JAKARTA - Pengusaha pusat perbelanjaan (mal) dan ritel mengaku mengalami kesulitan yang luar biasa untuk bisa bertahan di tengah pelemahan ekonomi akibat pandemi COVID-19 dan PSBB DKI Jakarta. Sebab, tingkat pengunjung mal terus mengalami penurunan.
Ketua Umum Asosiasi Pengelola Pusat Belanja Indonesia (APPBI) Alphonzus Widjaja mengatakan, jumlah pengunjung mal turun drastis sejak Maret, setelah Presiden Joko Widodo (Jokowi) mengumumkan kasus pertama COVID-19 di Indonesia. Kondisi penurunan pun terus berlanjut hingga saat ini, termasuk saat PSBB DKI Jakarta jilid II yang diberlakukan Gubernur Anies Baswedan.
"Sekarang kan kondisi pusat belanja semakin berat, makin defisit, terutama traffic pada PSBB pengetatan ini hanya tinggal tersisa sekitar 10 persen hingga 20 persen saja. Jadi pusat perbelanjaan itu sudah defisit besar-besaran," tuturnya, dalam diskusi virtual, Senin, 28 September.
Pada saat PSBB transisi, kata dia, pengusaha mal masih bisa bertahan karena jumlah pengujung masih sekitar 30 hingga 40 persen. Namun, sekarang kondisi semakin berat, sehingga butuh bantuan dari pemerintah yang sifatnya langsung.
Ia menjelaskan, ada beberapa hal yang menyebabkan tingkat kunjungan mal turun drastis. Penyebab itu di antaranya karena pandemi COVID-19 membuat masyarakat masih berhati-hati untuk keluar rumah, kemudian karena daya beli masyarakat yang merosot tajam.
Lebih lanjut, kata Alphonzus, sejak PSBB ketat jilid II diberlakukan di Jakarta, restoran dan kafe dilarang menyediakan layanan makan di tempat atau dine-in. Kondisi ini sangat menyulitkan karena destinasi utama masyarakat ke mal adalah ke restoran dan kafe.
"Resesi ekonomi meskipin selama ini sudah dirasakan, tapi dengan efek pengumuman resesi nanti, pasti akan ada efek kepada dunia usaha.
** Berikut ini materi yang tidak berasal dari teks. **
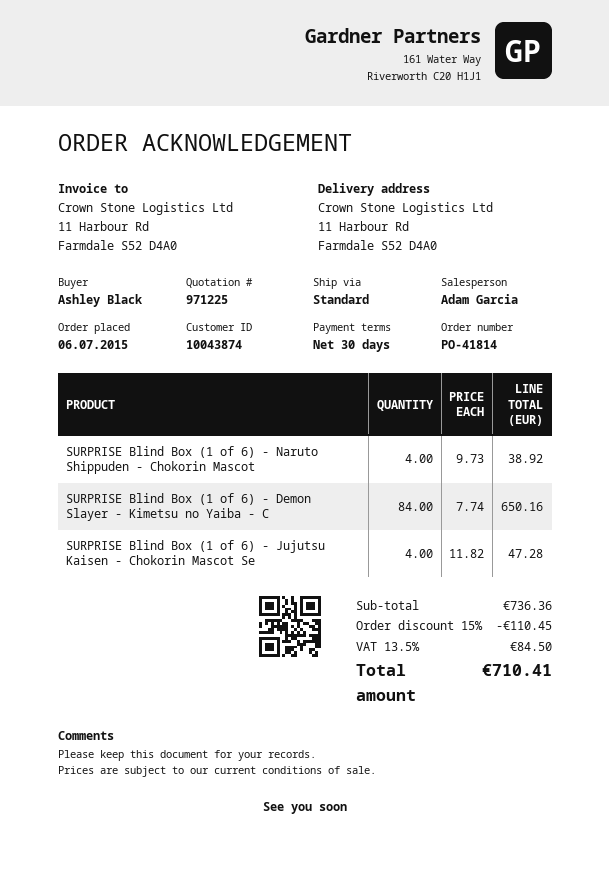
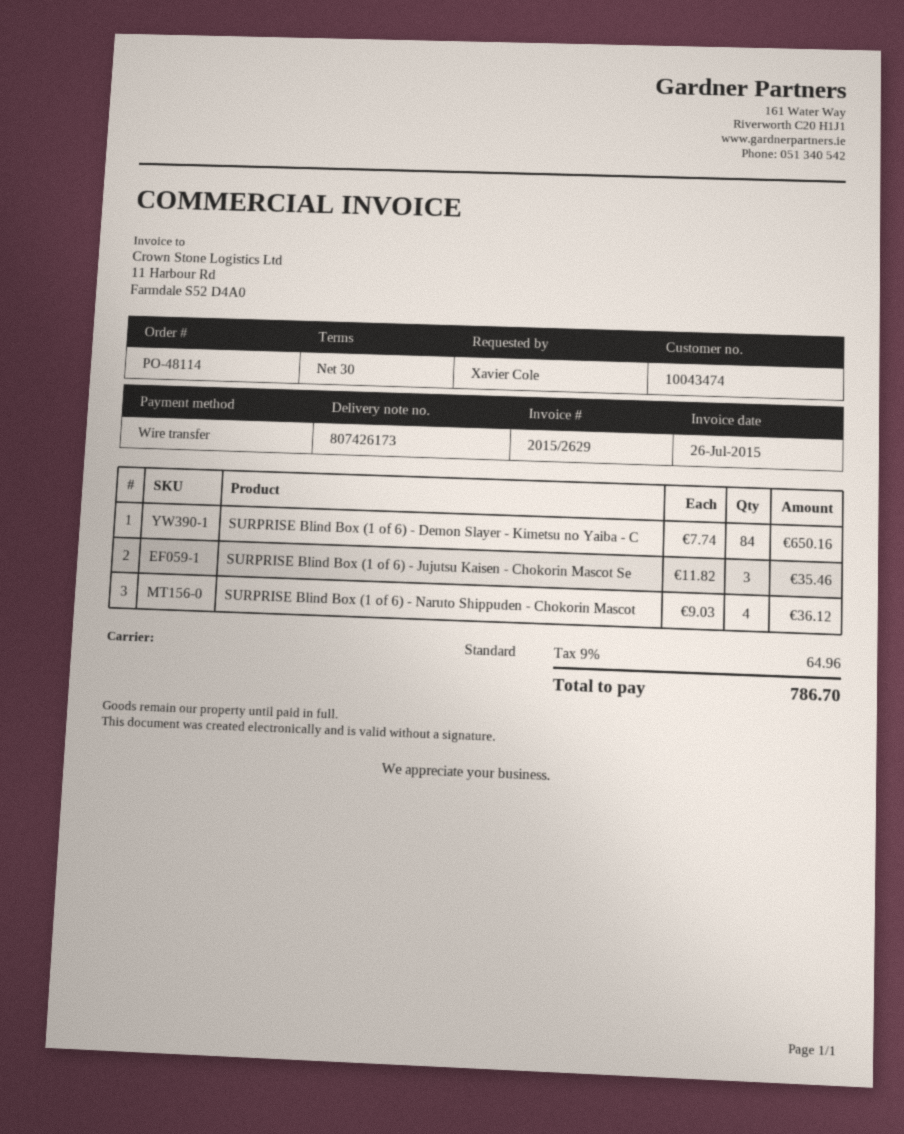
order number: PO-41814 -> PO-48114
customer number: 10043874 -> 10043474
ordered by: Ashley Black -> Xavier Cole
SURPRISE Blind Box (1 of 6) - Naruto Shippuden - Chokorin Mascot: 4 x 9.73 = 38.92 -> 4 x 9.03 = 36.12
SURPRISE Blind Box (1 of 6) - Jujutsu Kaisen - Chokorin Mascot Se: 4 x 11.82 = 47.28 -> 3 x 11.82 = 35.46
discount: 15% = 110.45 -> none
tax: 13.5% = 84.50 -> 9% = 64.96
total: 710.41 -> 786.70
Kemudian efek pada transaksi jual beli dan sebagainya. Kami harap pemerintah bisa secepatnya merespons permintaan dari peritel dan pusat belanja," tuturnya.
Adapun bantuan yang diminta dari pemerintah pusat dan daerah adalah pembebasan PPh dan PNN, pembabasan PBB, pajak reklame dan pajak parkir.
"Ini kenapa kami minta, karena meskipun pusat perbelajaan tutup dan tidak operasional secara penuh, tapi tetep bayar pajak reklame dan PBB," jelasnya.
Bebaskan Pajak Pengusaha, Selamatkan Ancaman PHK Massal
Alphonzus mengatakan, jika pelaku usaha dibebaskan pajak maka akan sangat membantu cash flow perusahaan supaya tidak terlalu besar defisitnya. Sehingga, bisa pengusaha dapat mencegah terjadinya pemutusan hubungan kerja (PHK) pada karyawan.
BACA JUGA:
"Jika tidak dibantu pelaku usaha bisa kolaps dan banyak terjadi PHK , kalau kondisi ini terjadi akan membuat resesi semakin panjang" jelasnya.
Lebih lanjut, dia mengaku khawatir, jika PSBB ketat ini diperpanjang dampaknya akan ke pusat perbelanjaan. Karena tren jumlah kasus positif bukan turun tapi cenderung naik dari waktu ke wkatu. Jika ini terus terjadi, bukan tidak mungkin PHK massal akan terjadi.
"Teman-teman di Food and Beverages (FnB) sudah rumahkan karyawannya. Kalau ini lanjut terus, akhirnya daya tahan penyewa peritel tidak mampu lagi yang tadinya dirumahkan akan meningkat jadi PHK. Kalau sudah PHK tentu juga akan memengaruhi perusahan, kalau berlanjut terus perusahaan penyewa ini akan kolaps," tuturnya.
Menurut Alphonzus, kalau penyewa kolaps ini akan berpengaruh kepada pusat perbelanjaan. Sebab keduanya merupakan satu kesatuan eksosistem.
"Kita enggak tahu jumlah kasus positif akan turun sampai kapan. Ini harus antisipasi, kami akan bersama-sama turunkan kasus positif. Tapi di satu sisi pengusaha juga sudah kehabissan tenaga. Karena itu, kami harapkan pemerintah untuk membantu supaya bisa bertahan dan jumlah kasus bisa ditekan," ucapnya.